Den ganzen Weg gerannt

Chris Martin liebt sie, aber weinerliche Lieder kommen ihnen nicht in die Tüte: Morning Runner kommen als neuer britischer Melancholie-Export auf Zelt-Tournee

Matthew Greener ist genau 18 Jahre alt. als er das Elternhaus in Reading, Berkshire eher fluchtartig als freiwillig verlässt. Das Zusammenleben mit Vater und Mutter Greener ist unmöglich geworden, was sich der Spross durchaus selbst zuschreibt, und nur der kompromisslose Aufbruch in ein anderes, besseres Leben kann der Ausweg sein. Schon damals ist Matthew Greener nämlich ein Mann, den es drängt – irgendetwas in ihm will raus, will geboren werden wie ein überfälliges Kind. Nur weiß er nicht, was das sein könnte, und fühlt sich zugepropft und überreif, was zu viel Frustration und ausgemachter Unumgänglichkeit führt.

Mit erstaunlicher Determination trifft Greener draußen seine Entscheidungen: Lehre zum Krankenpfleger, Arbeit auf der Intensivstation, Ehe, Kind, Haushaltsgründung, alles binnen knapp zwei Jahren. Die Musik passiert eher aus Versehen: Greener gründet mit drei Freunden und ohne große Pläne die Band Morning Runner. Einer, der morgens rennt, sei durch nichts dazu gezwungen, erläutert Greener – er laufe viel mehr für sich selbst, um sich selbst zu verbessern und immer einen frischen Kopf zu haben. 7[o games, just Sports. Aber es wird mehr aus Morning Runner, weil es Greener wieder drängt, das Mögliche zu realisieren und aus nichts etwas zu machen. Morning Runner sind erst in London und dann überall eine geheime Sensation, bis sie schließlich bei der Firma Parlophone unterkommen.
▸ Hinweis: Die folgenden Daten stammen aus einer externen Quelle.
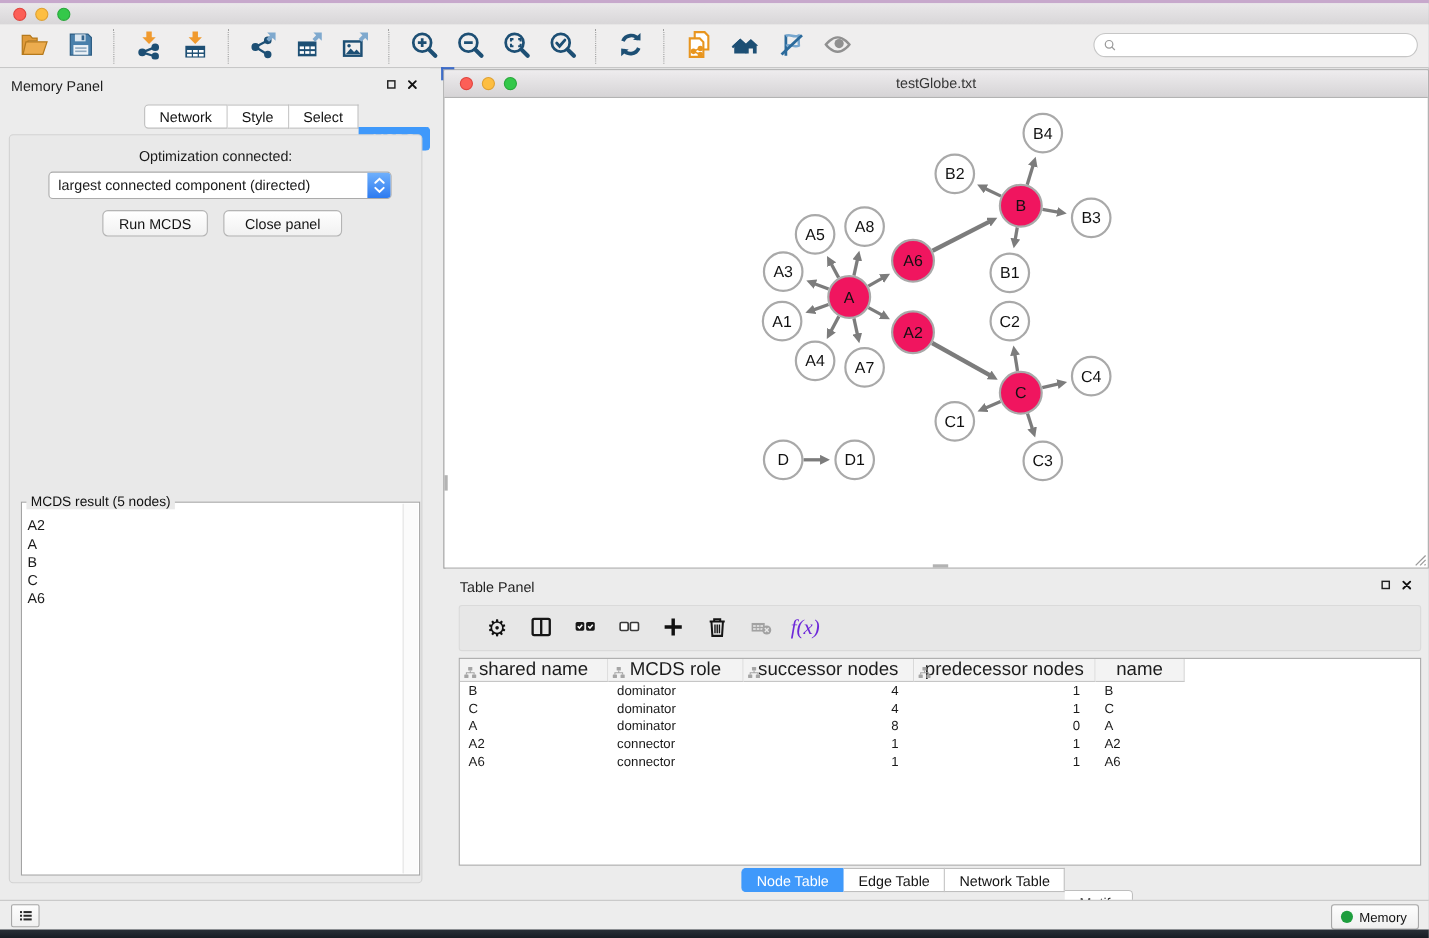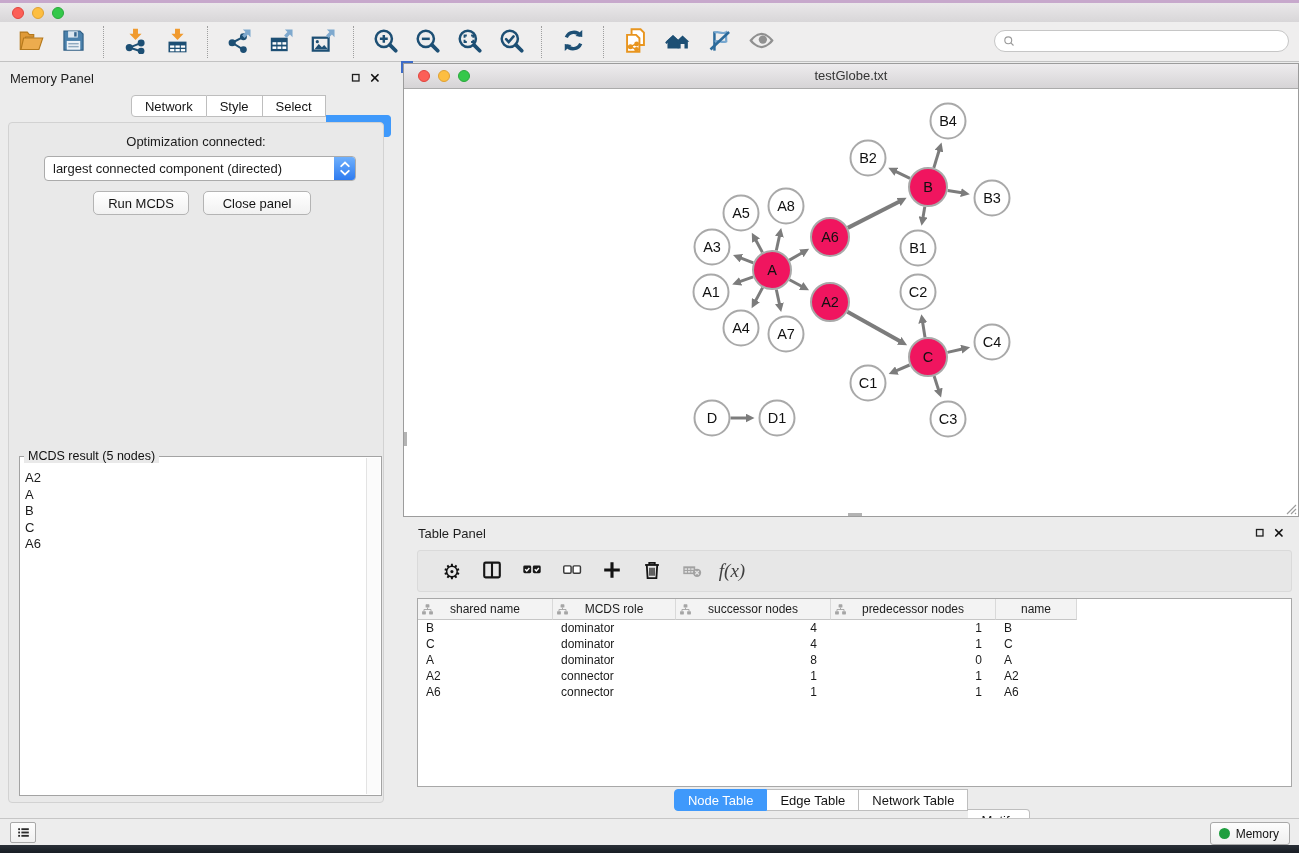"f(x)" .tp-btn .fx { color: #404040 -> #6d28d9 }
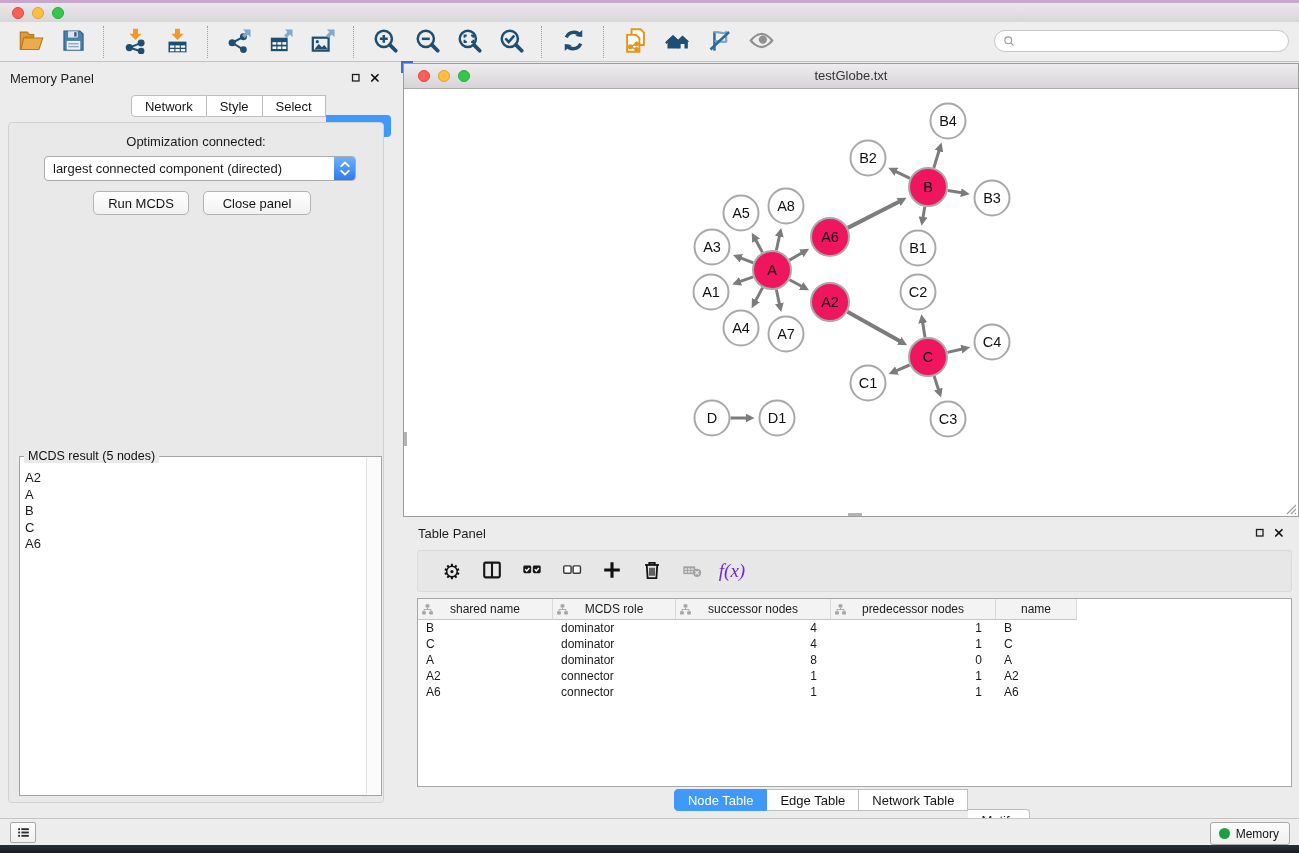"shared name" .th { font-size: 12px -> 17px }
So sind Greener und Morning Runner: Ein Lied ist ein Rätsel, das man lösen muss, ein zu entwickelndes Potenzial. „Wir sitzen oft stundenlang vor einem Akkordwechsel und starren ihn an – wir wissen, da drin steckt ein fantastisches Lied. Wir müssen es nur erkennen“, erklärt Greener, ein blasser, etwas enigmatisch wirkender Junge mit leiser Stimme, den man zunächst unterschätzt. .Jeder kann eine Platte machen wie Bob Dylan – man muss nur richtig hinsehen.“

Jetzt, ein Jahr nachdem Morning Runner ihr Debüt fertig aufgenommen haben, fühlt sich Greener wieder wie eine Knospe kurz vor dem Platzen oder eine geschüttelte Sektflasche. „Das Alte ist fertig, es klebt an mir. Vor uns ist nur eine weiße Leinwand. Morning Runner sind nichts, bis wir die Zukunft erkannt haben. Das ist ein riesiger Druck.“

Das Getrieben-Sein, der unbedingte Wille zur Gestaltung, aber auch die Klarheit und Zielstrebigkeit: Man muss diese Dinge im Kopf behalten, um Morning Runner hören zu können. „Wilderness Is Paradise Now“ hat diese Qualitäten, ist klar und zielstrebig, aber auch obsessiv. Ein erstaunlicher Erstling ist das, dem man den Debütantenstatus anhört – aber man hört auch, dass Morning Runner ihre Rätsel gut lösen und das in Zukunft sicher noch viel besser tun werden. Schon jetzt verwirft Greener die allzu verzerrten Gitarren und wummrigen Trommeln und verspricht für die Zukunft Mäßigung.

Die anderen von Morning Runner sind: Pianist Chris „Fields“ Weatcroft, der Greener beim Komponieren hilft und generell fürs Melodische zuständig ist; Bassist Tom Derrett, der Bodenständige, der alles zusammenhält und der Kunst das Rationale beimischt; schließlich Trommler Ali Clewer, der Witzbold und Chaot des Quartetts, der alles immer überall liegen lässt und sich auf dem Weg zur Bühne schon mal verläuft. Zusammen changieren Morning Runner zwischen erstaunlicher Härte und himmelstürmender Melancholie und markieren eine noch einigermaßen freie Position zwischen Coldplay, Starsailor und vielleicht Keane, indes ohne deren Trauerfeierlichkeit. „Ich würde niemals klagen oder weinerliche Lieder singen wollen!“ Da wird Greener ein einziges Mal laut und ein bisschen verächtlich, ohne direkt die genannten Kollegen zu meinen. „Es geht um Optimismus. Realistischen Optimismus, der das Unausweichliche erwartet und trotzdem alles tut, um hoffnungsvoll zu sein. Das ist Freiheit für mich.“ Gestaltungswille, auch hier.